Permit — the authorization with its own clock

A Permit is the city or county authorization a build depends on. It runs on the authority's clock, not yours — a phase can be underway while its permit is still applied-for — so it gets its own lifecycle, separate from the project's.

Permits are a full example in their own right. The Permits data model covers the permit number, issuing authority, fees, dates, and the applied-to-closed lifecycle in detail.

On a construction project, a Permit parents to the Job or the Project the way Equipment parents to a customer, and one build can carry several at once — building, electrical, plumbing, mechanical, and grading.

A Customer owns Projects. Each Project pulls in the core bid and billing records, the Jobs that produce its visits and crews, its change orders, permits, and daily logs, and the subcontractors staffing the work — with a team member as project manager.

The project lifecycle

A Project moves through a named build lifecycle — far longer than a service call. The diagram shows the phases a construction project runs through, from the bid to closeout.

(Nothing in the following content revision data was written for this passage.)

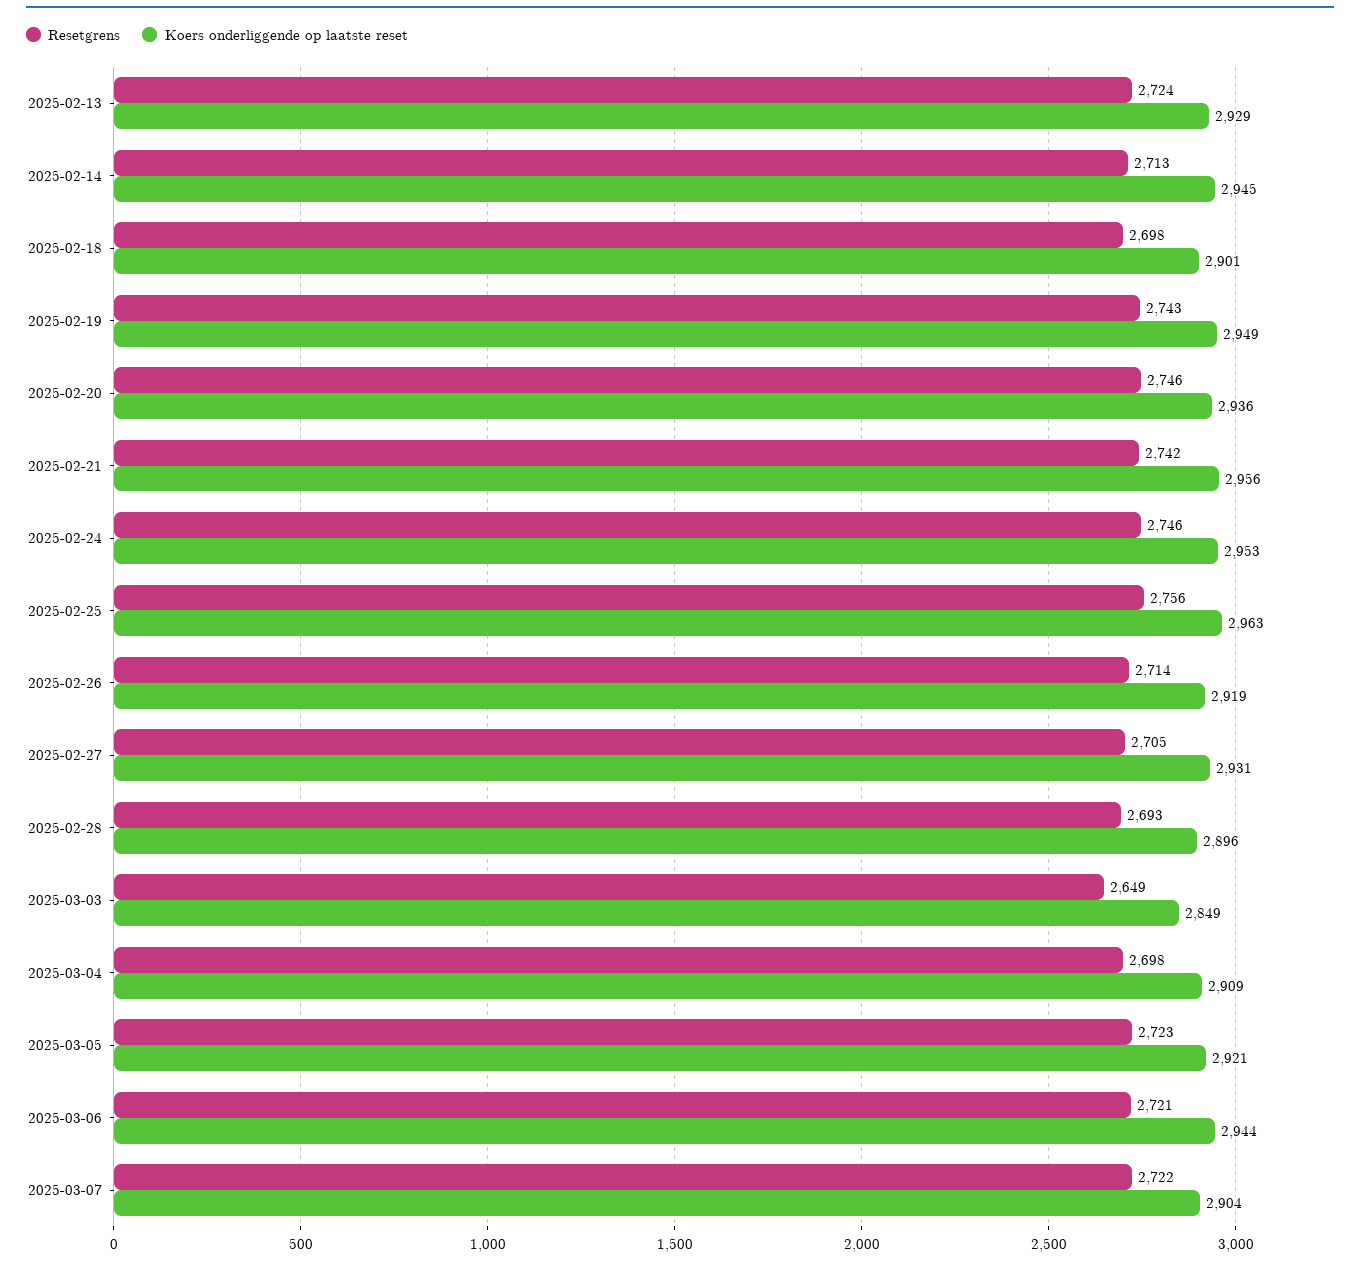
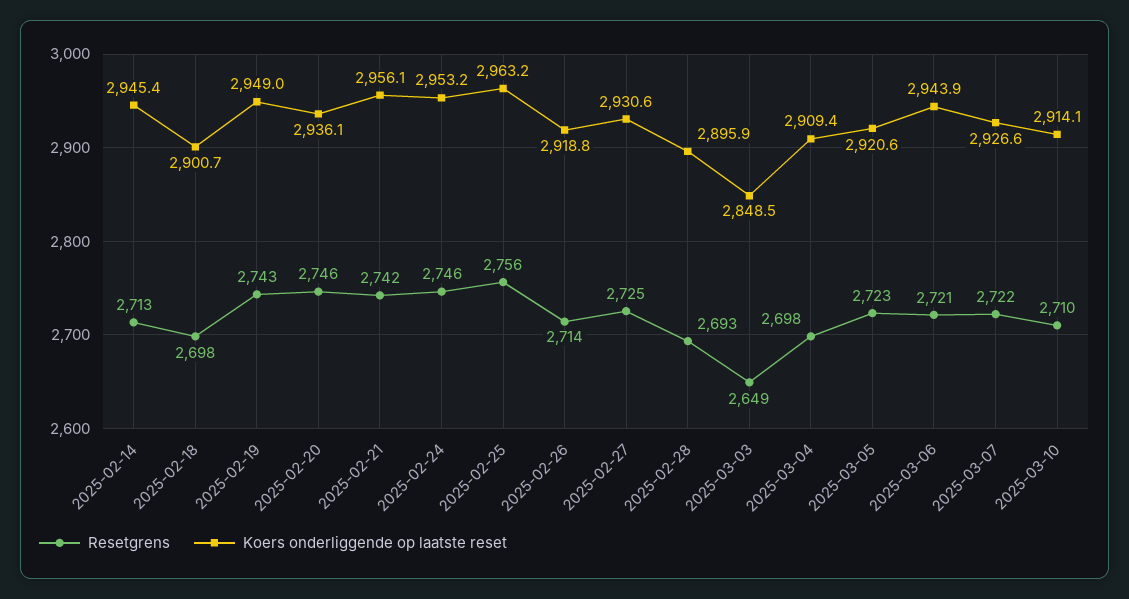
Resetgrens, 2025-02-13: 2724 -> none
Koers onderliggende op laatste reset, 2025-02-13: 2929 -> none
Resetgrens, 2025-02-27: 2705 -> 2725
Koers onderliggende op laatste reset, 2025-03-07: 2904 -> 2926.6
Resetgrens, 2025-03-10: none -> 2710
Koers onderliggende op laatste reset, 2025-03-10: none -> 2914.1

A few of these stages carry requirements before a project can move on. Marking a project Contract Signed asks for the contract value and signed date and shows a confirmation.

Moving into Closeout can ask for the punch-list sign-off, and on residential work, an owner signature.

Along the way, the project keeps itself in sync. Marking it Contract Signed spins up the first Job. Reaching Permitting, Punchlist, or Closeout sends a notification to the office, the project manager, or the owner.

The phase names are yours to rename. A custom-home builder might run Sitework, Foundation, Frame, Dry-In, Finish; a commercial builder might run Sitework, Structure, Envelope, Interiors — the same pipeline, relabeled to the way the shop talks about its work.

Each phase is a milestone you can tie a progress draw to.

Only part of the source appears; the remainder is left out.